### [Required action]
Where a record holds a picture, leave the picture out; otherwise repeat every record exactly.

Records from a collection
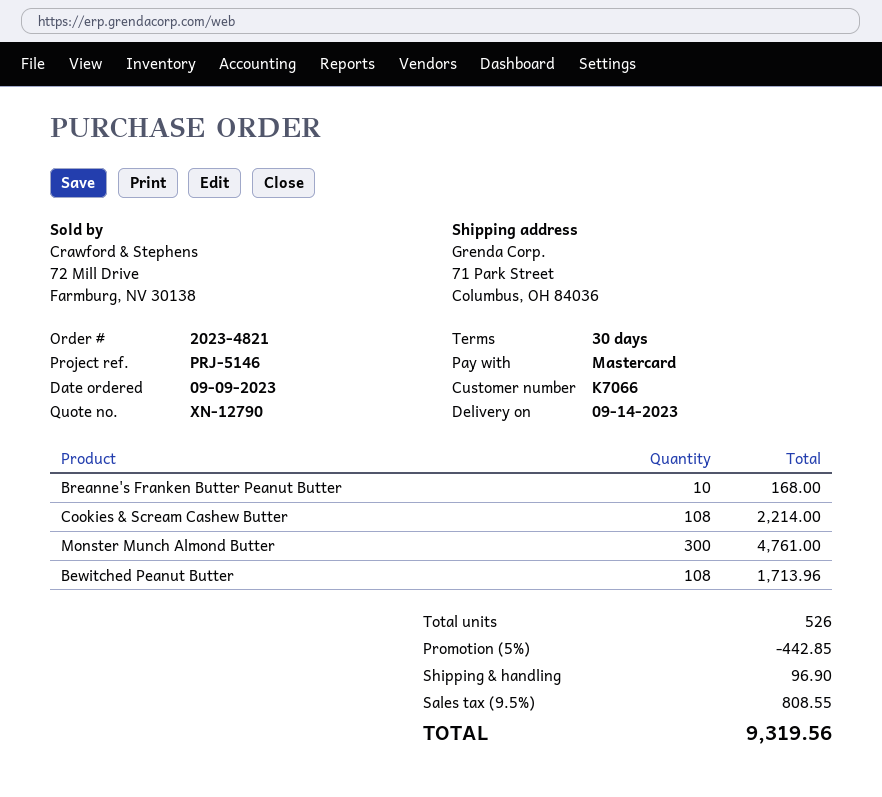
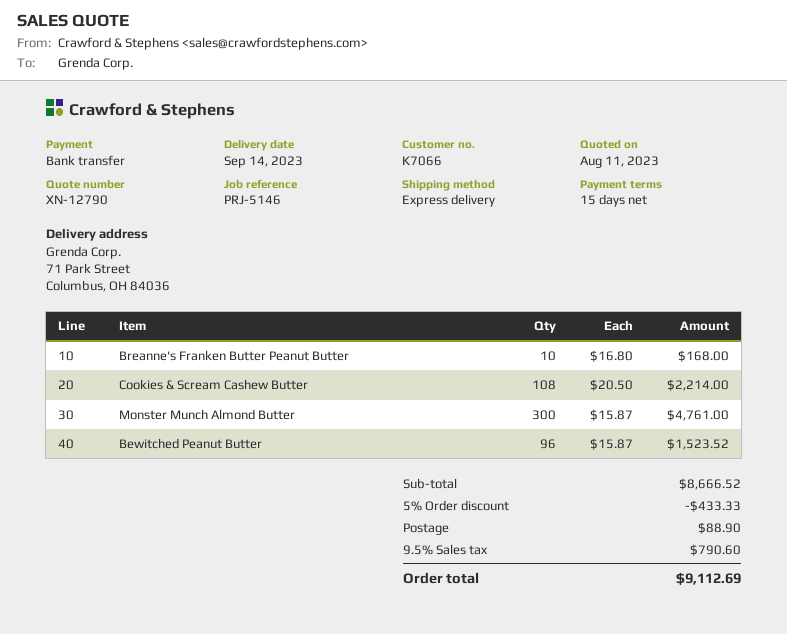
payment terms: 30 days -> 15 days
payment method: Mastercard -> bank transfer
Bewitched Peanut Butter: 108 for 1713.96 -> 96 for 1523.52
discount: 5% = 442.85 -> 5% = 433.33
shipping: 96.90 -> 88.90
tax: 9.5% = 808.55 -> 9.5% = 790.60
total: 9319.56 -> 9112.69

### [Answer box]
payment terms: 30 days -> 15 days
payment method: Mastercard -> bank transfer
Bewitched Peanut Butter: 108 for 1713.96 -> 96 for 1523.52
discount: 5% = 442.85 -> 5% = 433.33
shipping: 96.90 -> 88.90
tax: 9.5% = 808.55 -> 9.5% = 790.60
total: 9319.56 -> 9112.69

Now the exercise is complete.